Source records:
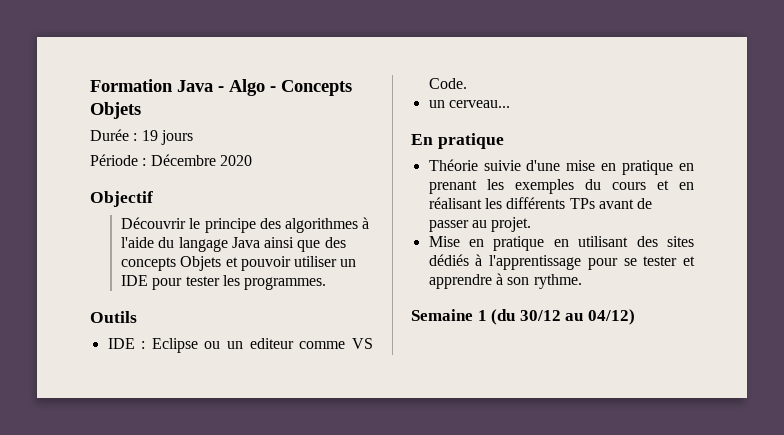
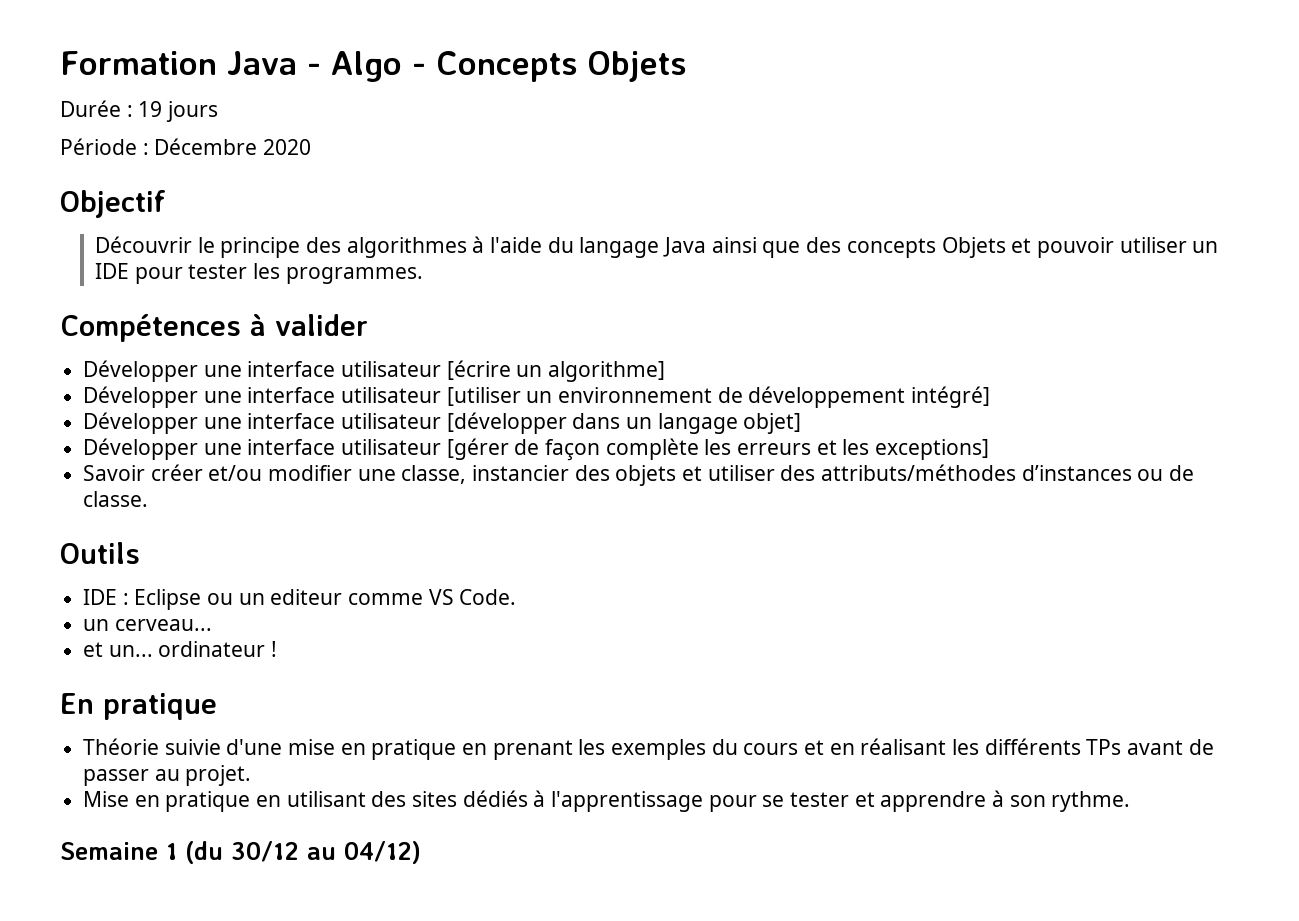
+ Compétences à valider
+ Développer une interface utilisateur [écrire un algorithme]
+ Développer une interface utilisateur [utiliser un environnement de développement intégré]
+ Développer une interface utilisateur [développer dans un langage objet]
+ Développer une interface utilisateur [gérer de façon complète les erreurs et les exceptions]
+ Savoir créer et/ou modifier une classe, instancier des objets et utiliser des attributs/méthodes d’instances ou de classe.
+ et un... ordinateur !

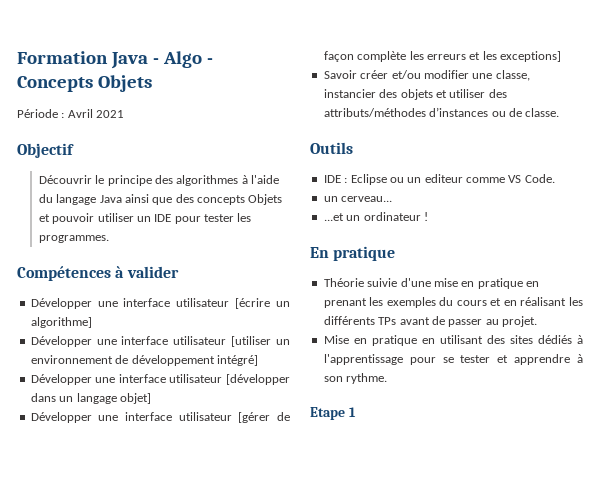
- Durée : 19 jours
- Période : Décembre 2020
+ Période : Avril 2021
- et un... ordinateur !
+ ...et un ordinateur !
- Semaine 1 (du 30/12 au 04/12)
+ Etape 1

### TASK GOAL:
Filter the lines above, keeping and copying those that contain "utilisateur".

### TASK RESULT:
+ Développer une interface utilisateur [écrire un algorithme]
+ Développer une interface utilisateur [utiliser un environnement de développement intégré]
+ Développer une interface utilisateur [développer dans un langage objet]
+ Développer une interface utilisateur [gérer de façon complète les erreurs et les exceptions]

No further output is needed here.